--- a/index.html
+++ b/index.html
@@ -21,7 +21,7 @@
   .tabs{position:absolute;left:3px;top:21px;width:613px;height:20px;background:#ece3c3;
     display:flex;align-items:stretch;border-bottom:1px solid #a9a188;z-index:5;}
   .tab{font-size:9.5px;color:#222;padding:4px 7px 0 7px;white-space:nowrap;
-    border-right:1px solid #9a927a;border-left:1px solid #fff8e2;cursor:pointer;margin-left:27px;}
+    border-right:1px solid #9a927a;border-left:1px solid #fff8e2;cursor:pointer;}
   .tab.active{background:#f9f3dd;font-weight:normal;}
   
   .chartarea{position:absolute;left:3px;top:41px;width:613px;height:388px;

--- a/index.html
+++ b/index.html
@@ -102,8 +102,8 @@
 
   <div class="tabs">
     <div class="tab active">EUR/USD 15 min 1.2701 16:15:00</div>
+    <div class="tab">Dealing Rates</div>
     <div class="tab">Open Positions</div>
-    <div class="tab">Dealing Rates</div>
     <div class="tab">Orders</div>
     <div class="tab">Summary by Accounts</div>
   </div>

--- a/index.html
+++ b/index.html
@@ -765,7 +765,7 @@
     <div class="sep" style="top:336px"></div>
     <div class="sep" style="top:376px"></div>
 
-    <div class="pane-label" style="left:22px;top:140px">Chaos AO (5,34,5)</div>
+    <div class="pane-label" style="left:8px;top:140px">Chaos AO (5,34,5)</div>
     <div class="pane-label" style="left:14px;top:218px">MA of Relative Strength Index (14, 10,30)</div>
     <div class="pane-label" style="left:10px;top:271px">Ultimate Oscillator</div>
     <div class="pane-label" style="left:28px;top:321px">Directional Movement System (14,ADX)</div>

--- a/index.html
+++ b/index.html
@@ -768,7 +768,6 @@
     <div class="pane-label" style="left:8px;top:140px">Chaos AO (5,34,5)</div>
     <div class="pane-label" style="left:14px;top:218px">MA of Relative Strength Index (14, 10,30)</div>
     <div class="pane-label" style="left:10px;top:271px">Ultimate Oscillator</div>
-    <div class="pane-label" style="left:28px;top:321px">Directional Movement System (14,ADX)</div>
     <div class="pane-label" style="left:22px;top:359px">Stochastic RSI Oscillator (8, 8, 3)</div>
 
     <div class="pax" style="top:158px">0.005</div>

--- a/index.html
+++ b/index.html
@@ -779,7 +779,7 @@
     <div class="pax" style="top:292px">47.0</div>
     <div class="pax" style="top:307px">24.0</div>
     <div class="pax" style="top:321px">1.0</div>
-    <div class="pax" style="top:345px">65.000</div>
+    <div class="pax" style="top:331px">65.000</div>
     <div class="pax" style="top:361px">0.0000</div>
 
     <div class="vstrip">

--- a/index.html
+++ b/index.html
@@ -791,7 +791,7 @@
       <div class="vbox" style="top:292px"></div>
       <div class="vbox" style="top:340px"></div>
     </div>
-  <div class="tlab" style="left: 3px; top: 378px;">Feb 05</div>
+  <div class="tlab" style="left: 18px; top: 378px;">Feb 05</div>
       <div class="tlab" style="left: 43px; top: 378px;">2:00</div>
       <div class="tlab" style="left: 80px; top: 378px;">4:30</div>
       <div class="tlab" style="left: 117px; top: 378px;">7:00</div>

......

**Aim of the exercise**
Repeat all the entries exactly as given.

**Exercise output**
--- a/index.html
+++ b/index.html
@@ -21,7 +21,7 @@
   .tabs{position:absolute;left:3px;top:21px;width:613px;height:20px;background:#ece3c3;
     display:flex;align-items:stretch;border-bottom:1px solid #a9a188;z-index:5;}
   .tab{font-size:9.5px;color:#222;padding:4px 7px 0 7px;white-space:nowrap;
-    border-right:1px solid #9a927a;border-left:1px solid #fff8e2;cursor:pointer;margin-left:27px;}
+    border-right:1px solid #9a927a;border-left:1px solid #fff8e2;cursor:pointer;}
   .tab.active{background:#f9f3dd;font-weight:normal;}
   
   .chartarea{position:absolute;left:3px;top:41px;width:613px;height:388px;

--- a/index.html
+++ b/index.html
@@ -102,8 +102,8 @@
 
   <div class="tabs">
     <div class="tab active">EUR/USD 15 min 1.2701 16:15:00</div>
+    <div class="tab">Dealing Rates</div>
     <div class="tab">Open Positions</div>
-    <div class="tab">Dealing Rates</div>
     <div class="tab">Orders</div>
     <div class="tab">Summary by Accounts</div>
   </div>

--- a/index.html
+++ b/index.html
@@ -765,7 +765,7 @@
     <div class="sep" style="top:336px"></div>
     <div class="sep" style="top:376px"></div>
 
-    <div class="pane-label" style="left:22px;top:140px">Chaos AO (5,34,5)</div>
+    <div class="pane-label" style="left:8px;top:140px">Chaos AO (5,34,5)</div>
     <div class="pane-label" style="left:14px;top:218px">MA of Relative Strength Index (14, 10,30)</div>
     <div class="pane-label" style="left:10px;top:271px">Ultimate Oscillator</div>
     <div class="pane-label" style="left:28px;top:321px">Directional Movement System (14,ADX)</div>

--- a/index.html
+++ b/index.html
@@ -768,7 +768,6 @@
     <div class="pane-label" style="left:8px;top:140px">Chaos AO (5,34,5)</div>
     <div class="pane-label" style="left:14px;top:218px">MA of Relative Strength Index (14, 10,30)</div>
     <div class="pane-label" style="left:10px;top:271px">Ultimate Oscillator</div>
-    <div class="pane-label" style="left:28px;top:321px">Directional Movement System (14,ADX)</div>
     <div class="pane-label" style="left:22px;top:359px">Stochastic RSI Oscillator (8, 8, 3)</div>
 
     <div class="pax" style="top:158px">0.005</div>

--- a/index.html
+++ b/index.html
@@ -779,7 +779,7 @@
     <div class="pax" style="top:292px">47.0</div>
     <div class="pax" style="top:307px">24.0</div>
     <div class="pax" style="top:321px">1.0</div>
-    <div class="pax" style="top:345px">65.000</div>
+    <div class="pax" style="top:331px">65.000</div>
     <div class="pax" style="top:361px">0.0000</div>
 
     <div class="vstrip">

--- a/index.html
+++ b/index.html
@@ -791,7 +791,7 @@
       <div class="vbox" style="top:292px"></div>
       <div class="vbox" style="top:340px"></div>
     </div>
-  <div class="tlab" style="left: 3px; top: 378px;">Feb 05</div>
+  <div class="tlab" style="left: 18px; top: 378px;">Feb 05</div>
       <div class="tlab" style="left: 43px; top: 378px;">2:00</div>
       <div class="tlab" style="left: 80px; top: 378px;">4:30</div>
       <div class="tlab" style="left: 117px; top: 378px;">7:00</div>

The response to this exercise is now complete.